The complainant’s appeal is No. 900 in this court, and that of the defendants is 901, and the two were heard as one case.

[1] We will first consider the appeal of the defendants which directs itself against the result reached in respect to the earlier patent which is numbered 800,916. We do not understand that any claim is made that this patent covers mechanism designed for breaking electric currents under insulating liquid. That idea was old, and different kinds of switches were commonly employed under oil. Therefore, while the invention, if there is any, relates to the art of emersing or smothering the arc, or the live parts, of high-potential switches in oil as an insulating liquid, it is not claimed, as we understand it, that the invention resides in any conception in that respect, or in any particular mechanism to that end, but j-ather in a new conception and mechanical arrangement of parts which made the oil tank independent of, and easily separable from, the switch, to the end that access might easily and quickly be had to the contact points and other important and crucial mechanisms, and to the oil, and the inner walls of the oil tank, for frequent and necessary purposes [133]*133of inspection and repair. Such easy and quick access was deemed to be specially important because, under the heavy duties of the switch and the ravaging effects of electrical currents of high potentials, the oil is burned and carbonized and its insulating quality seriously impaired, and the reliability of the switch lessened through its mechanism being put out of repair by the charring effects of the arc on the oil, and through the burning away of contact points with possible electrical disturbance. As a result of this, it is quite apparent that frequent access was important for cleansing and repairing purposes.

To safeguard against the dangers of arcs in the air under high voltage, it was an imperative necessity to surround the arc with an insulating medium, and it seems agreed that oil most effectively furnishes the safeguard. All this, however, in respect to oil is old, and it has no particular pertinency here except with reference to the fact that in operation and through its use as a medium there result disturbed conditions which require frequent inspection and relief.

Prior to the patent in question (800,916) the switch was ordinarily mounted in a tank or vessel which was to contain the oil, and the fixed contacts were ordinarily, if not always, placed on some kind of an insulating support secured in the vessel which was to be filled with oil, thus submerging the live mechanisms. In order to get at the parts and make the required inspection, cleansing, and repairs, it was necessary to siphon out the oil and disassemble the switch mechanisms.
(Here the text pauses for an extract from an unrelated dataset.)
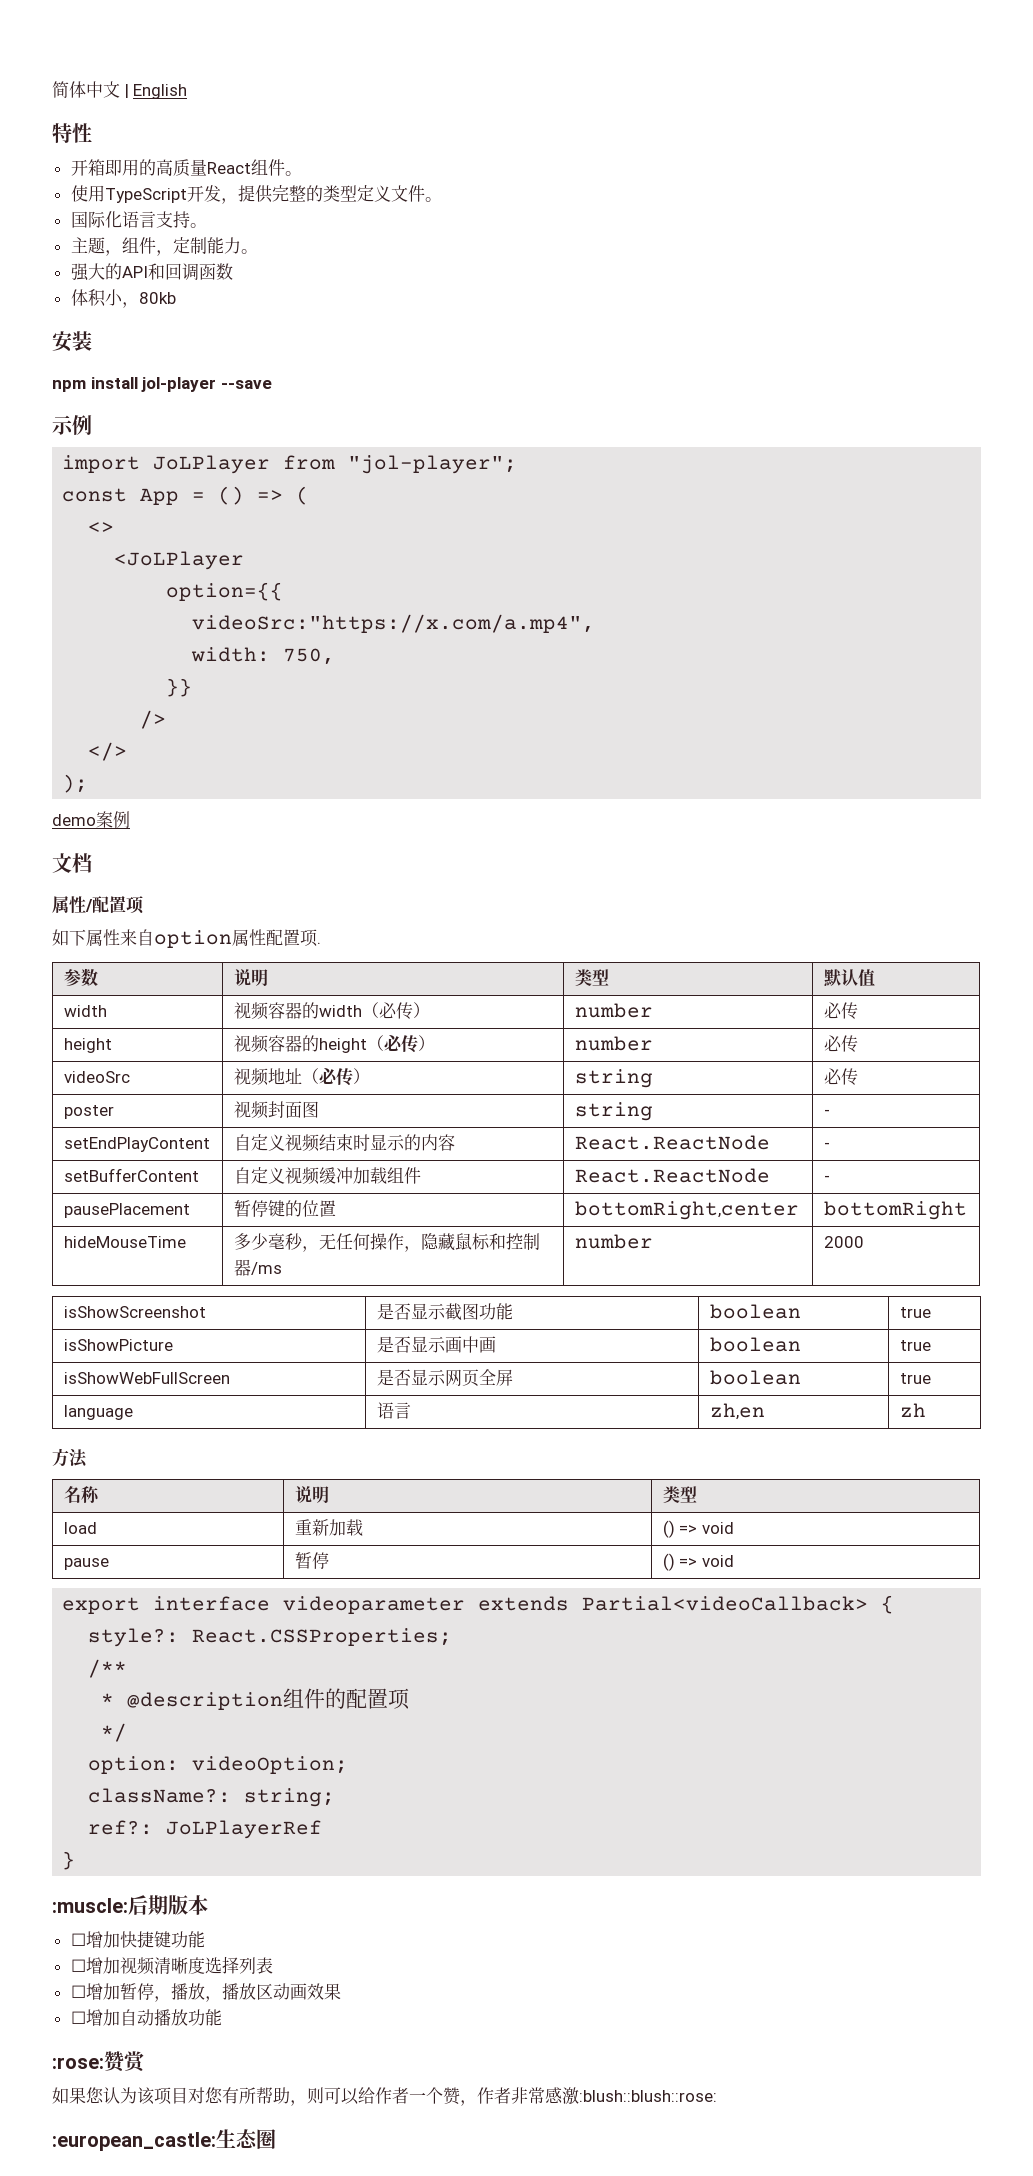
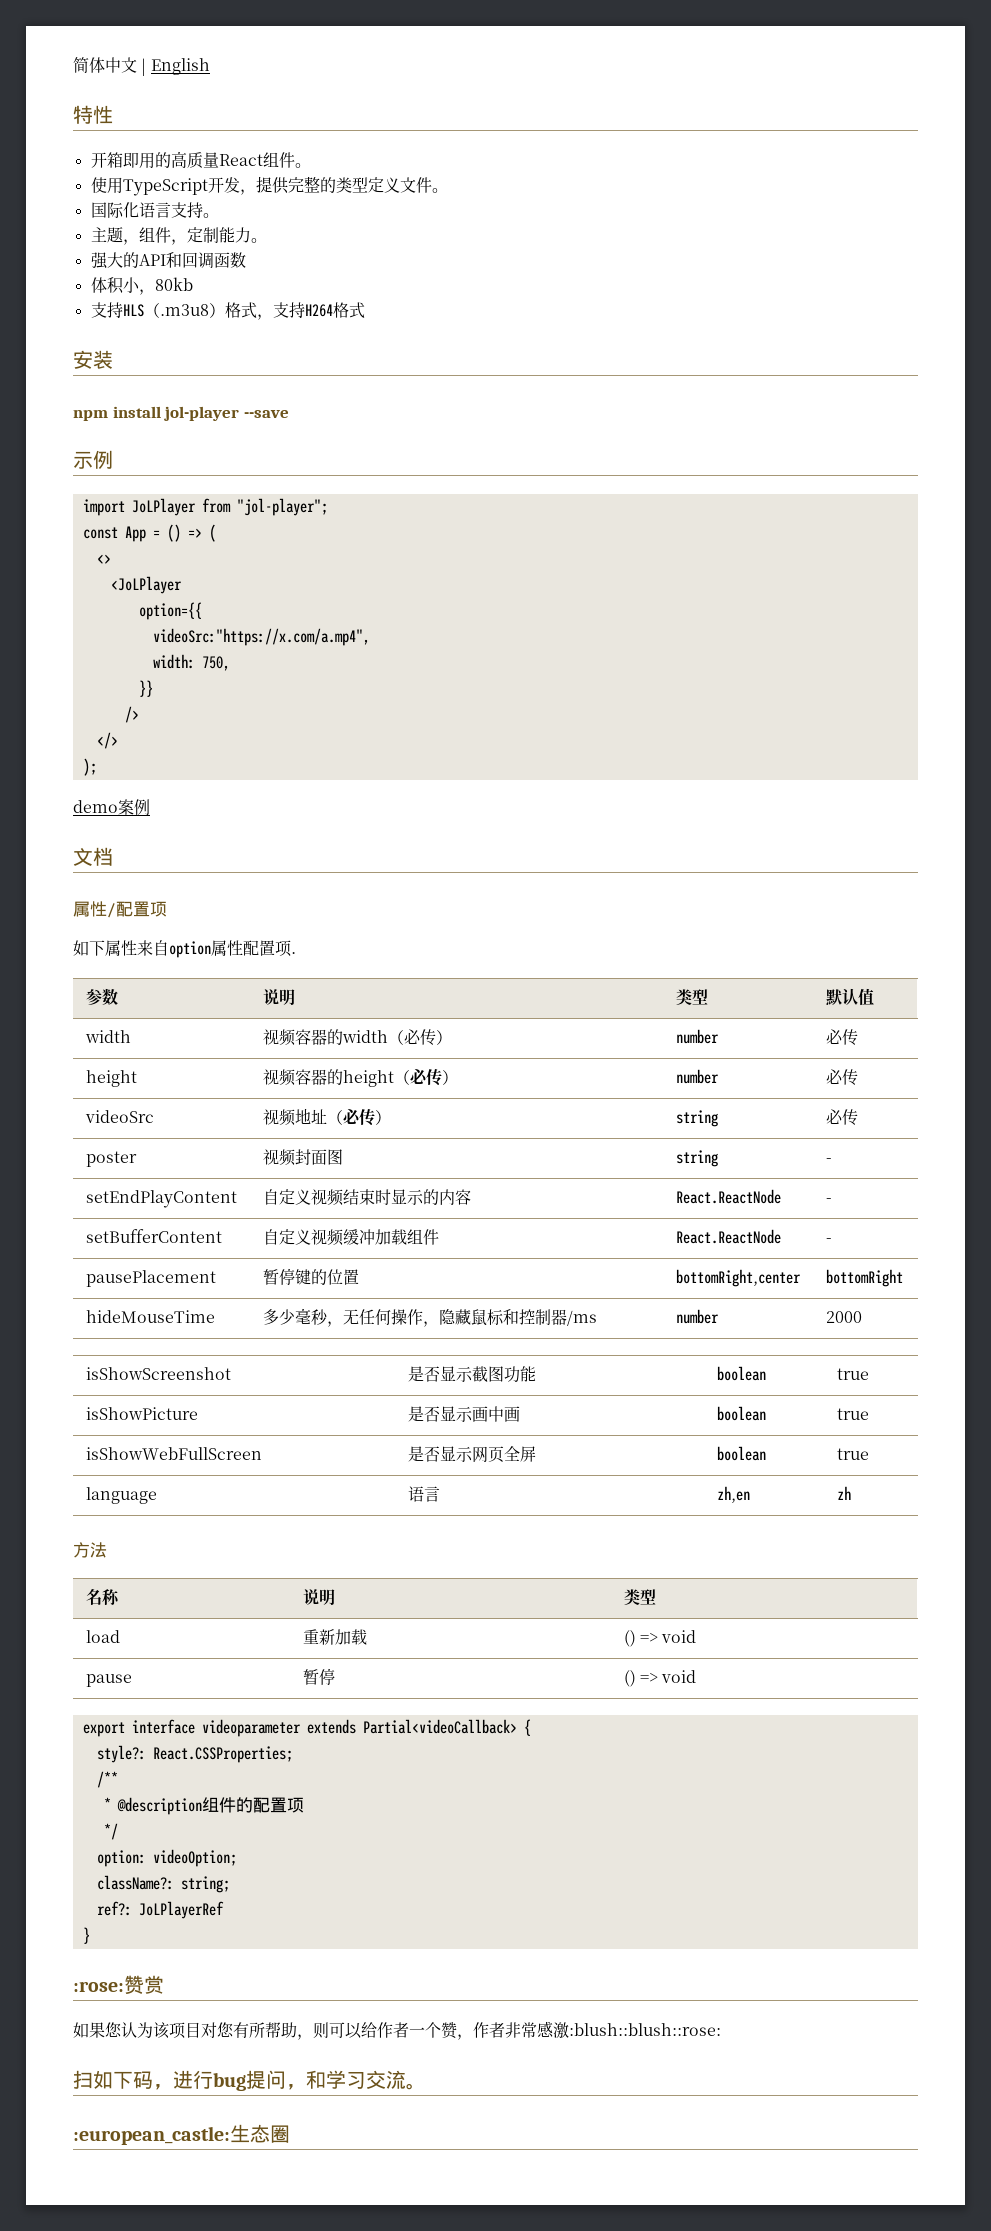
(176, 298) none -> [90,302,365,320] // 支持HLS（.m3u8）格式，支持H264格式
[52,1895,208,1915] [70,1931,205,1948] [70,1956,273,1975] [70,1983,341,2002] [70,2009,222,2026] // :muscle:后期版本 // ☐增加快捷键功能 // ☐增加视频清晰度选择列表 // ☐增加暂停，播放，播放区动画效果 // ☐增加自动播放功能 -> (90, 1935) none
(717, 2096) none -> [73,2070,426,2091] // 扫如下码，进行bug提问，和学习交流。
Hewlett and Emmet conceived the idea of breaking up such an assembly of elements and of supporting the switch independent of the insulating device, and of bringing into operation, and of applying, the insulation as an entirely independent and easily detachable feature. To do this they point out means for independently mounting the switch under a scheme which would permit the oil vessel to be passed up from below, under conditions which submerge the live parts of the switch, and with attachments which permit of quick and easy removal.

After a thing of this kind is accomplished, the point of view makes it seem a simple contrivance, but, in dealing with the question of invention, the essential view 'is from the state of the art existing at the time the necessary problem was sought to be solved. It must not be forgotten that Hewlett and Emmet were dealing with mechanical elements to be used in connection with high-potential electric currents, and particularly such devices as are employed in central or distributing stations for handling currents of large amperage, and they say that:

“In carrying ont tlie invention we mount upon an insulating-support, such as a switchboard, a frame carrying fixed and movable circuit-terminals and inclose the latter in a movable pot or well of oil or other insulating liquid and provide means for rocking the circuit-closing contact into operative relation to a desired set of terminals.
“The invention embodies various structural features, the novelty of which will be hereinafter fully described and will be definitely indicated in the claims.”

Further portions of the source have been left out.